The records below must be output exactly, with no images carried over.
__________________________________________________
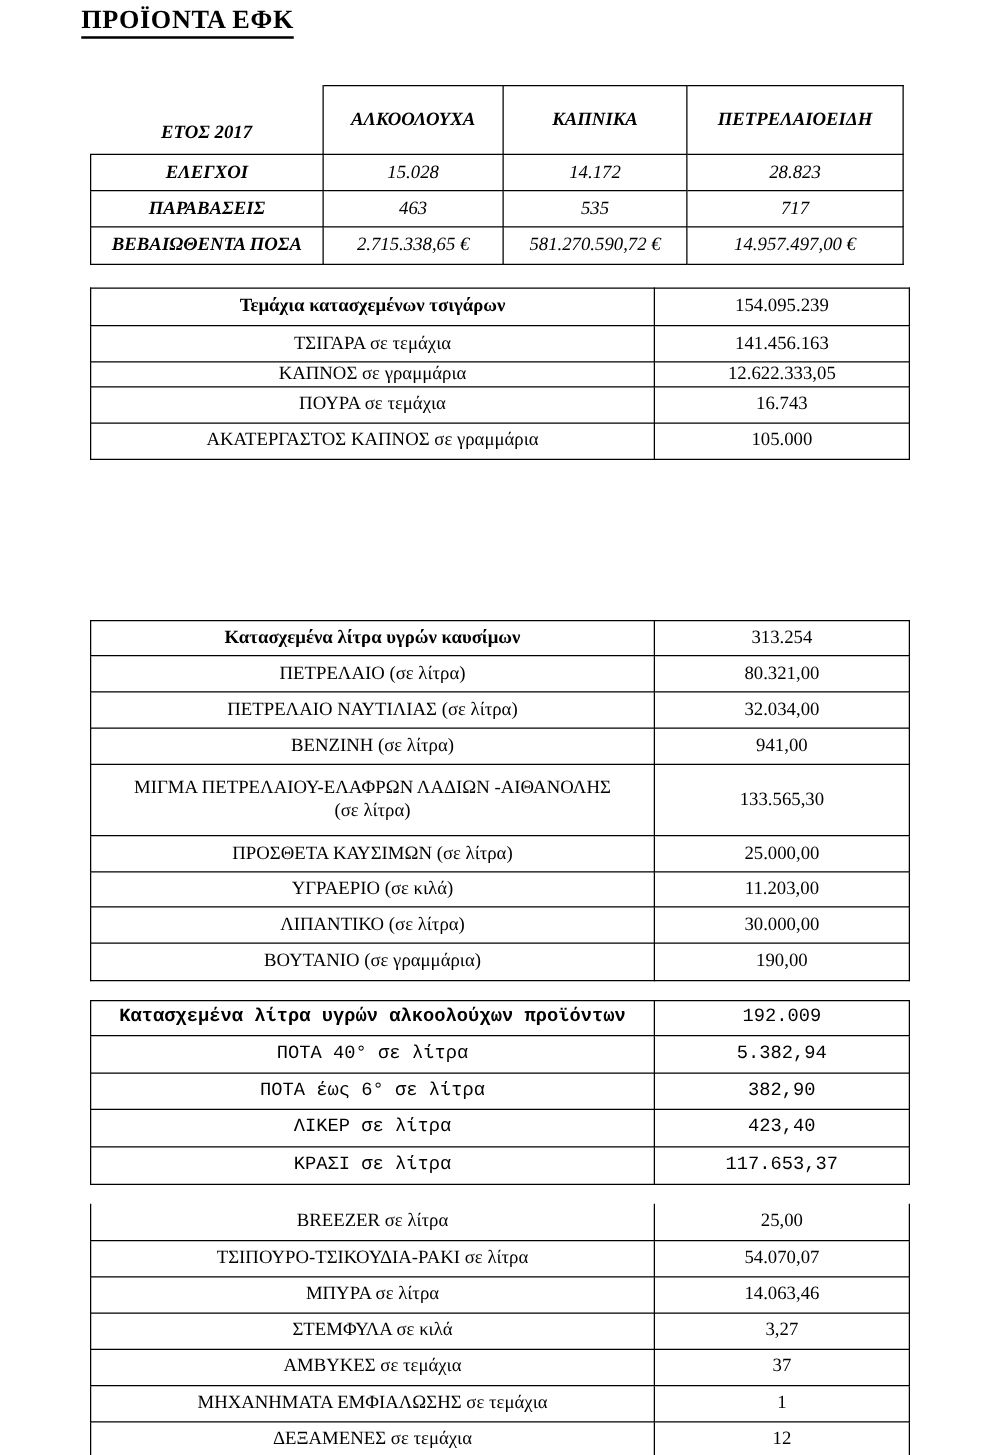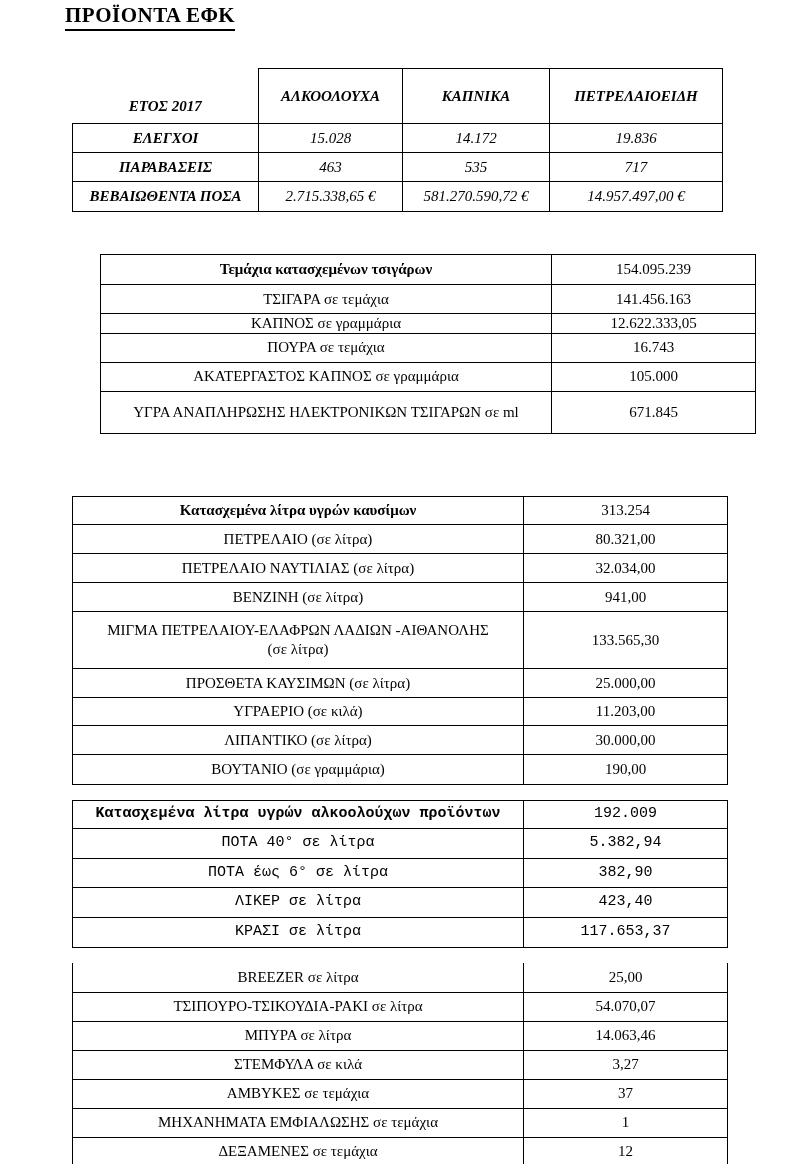--- a/index.html
+++ b/index.html
@@ -40,21 +40,21 @@
   .t1 col:nth-child(2){width:144px;}
   .t1 col:nth-child(3){width:147px;}
   .t1 col:nth-child(4){width:173px;}
   .t1 td.corner{
     border-top:none;border-left:none;
     vertical-align:bottom;padding-bottom:7px;
   }
   
   .t2c col.c-label{width:451px;}
   .t2c col.c-value{width:204px;}
-  .t2{left:72px;top:254px;width:655px;margin-left:28px;}
+  .t2{left:72px;top:230px;width:655px;}
   .t3{left:72px;top:496px;width:655px;}
   .t4{left:72px;top:800px;width:655px;font-family:Liberation Mono, monospace;}
   .t5{left:72px;top:963px;width:655px;}
   
   .t5 tr:first-child td{border-top:none;}
 </style>
 </head>
 <body>
 
 <div id="page">
@@ -72,21 +72,21 @@
       <tr style="height:55px">
         <td class="corner bold">ΕΤΟΣ 2017</td>
         <td class="bold">ΑΛΚΟΟΛΟΥΧΑ</td>
         <td class="bold">ΚΑΠΝΙΚΑ</td>
         <td class="bold">ΠΕΤΡΕΛΑΙΟΕΙΔΗ</td>
       </tr>
       <tr style="height:29px">
         <td class="bold">ΕΛΕΓΧΟΙ</td>
         <td>15.028</td>
         <td>14.172</td>
-        <td>19.836</td>
+        <td>28.823</td>
       </tr>
       <tr style="height:29px">
         <td class="bold">ΠΑΡΑΒΑΣΕΙΣ</td>
         <td>463</td>
         <td>535</td>
         <td>717</td>
       </tr>
       <tr style="height:30px">
         <td class="bold">ΒΕΒΑΙΩΘΕΝΤΑ ΠΟΣΑ</td>
         <td>2.715.338,65 €</td>
@@ -115,24 +115,20 @@
         <td>12.622.333,05</td>
       </tr>
       <tr style="height:29px">
         <td>ΠΟΥΡΑ σε τεμάχια</td>
         <td>16.743</td>
       </tr>
       <tr style="height:29px">
         <td>ΑΚΑΤΕΡΓΑΣΤΟΣ ΚΑΠΝΟΣ σε γραμμάρια</td>
         <td>105.000</td>
       </tr>
-      <tr style="height:42px">
-        <td>ΥΓΡΑ ΑΝΑΠΛΗΡΩΣΗΣ ΗΛΕΚΤΡΟΝΙΚΩΝ ΤΣΙΓΑΡΩΝ σε ml</td>
-        <td>671.845</td>
-      </tr>
     </tbody>
   </table>
 
   <table class="t t2c t3">
     <colgroup>
         <col class="c-label">
         <col class="c-value">
       </colgroup>
     <tbody>
       <tr style="height:28px">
__________________________________________________
▸ **EXPECTED ANSWER**:
--- a/index.html
+++ b/index.html
@@ -40,21 +40,21 @@
   .t1 col:nth-child(2){width:144px;}
   .t1 col:nth-child(3){width:147px;}
   .t1 col:nth-child(4){width:173px;}
   .t1 td.corner{
     border-top:none;border-left:none;
     vertical-align:bottom;padding-bottom:7px;
   }
   
   .t2c col.c-label{width:451px;}
   .t2c col.c-value{width:204px;}
-  .t2{left:72px;top:254px;width:655px;margin-left:28px;}
+  .t2{left:72px;top:230px;width:655px;}
   .t3{left:72px;top:496px;width:655px;}
   .t4{left:72px;top:800px;width:655px;font-family:Liberation Mono, monospace;}
   .t5{left:72px;top:963px;width:655px;}
   
   .t5 tr:first-child td{border-top:none;}
 </style>
 </head>
 <body>
 
 <div id="page">
@@ -72,21 +72,21 @@
       <tr style="height:55px">
         <td class="corner bold">ΕΤΟΣ 2017</td>
         <td class="bold">ΑΛΚΟΟΛΟΥΧΑ</td>
         <td class="bold">ΚΑΠΝΙΚΑ</td>
         <td class="bold">ΠΕΤΡΕΛΑΙΟΕΙΔΗ</td>
       </tr>
       <tr style="height:29px">
         <td class="bold">ΕΛΕΓΧΟΙ</td>
         <td>15.028</td>
         <td>14.172</td>
-        <td>19.836</td>
+        <td>28.823</td>
       </tr>
       <tr style="height:29px">
         <td class="bold">ΠΑΡΑΒΑΣΕΙΣ</td>
         <td>463</td>
         <td>535</td>
         <td>717</td>
       </tr>
       <tr style="height:30px">
         <td class="bold">ΒΕΒΑΙΩΘΕΝΤΑ ΠΟΣΑ</td>
         <td>2.715.338,65 €</td>
@@ -115,24 +115,20 @@
         <td>12.622.333,05</td>
       </tr>
       <tr style="height:29px">
         <td>ΠΟΥΡΑ σε τεμάχια</td>
         <td>16.743</td>
       </tr>
       <tr style="height:29px">
         <td>ΑΚΑΤΕΡΓΑΣΤΟΣ ΚΑΠΝΟΣ σε γραμμάρια</td>
         <td>105.000</td>
       </tr>
-      <tr style="height:42px">
-        <td>ΥΓΡΑ ΑΝΑΠΛΗΡΩΣΗΣ ΗΛΕΚΤΡΟΝΙΚΩΝ ΤΣΙΓΑΡΩΝ σε ml</td>
-        <td>671.845</td>
-      </tr>
     </tbody>
   </table>
 
   <table class="t t2c t3">
     <colgroup>
         <col class="c-label">
         <col class="c-value">
       </colgroup>
     <tbody>
       <tr style="height:28px">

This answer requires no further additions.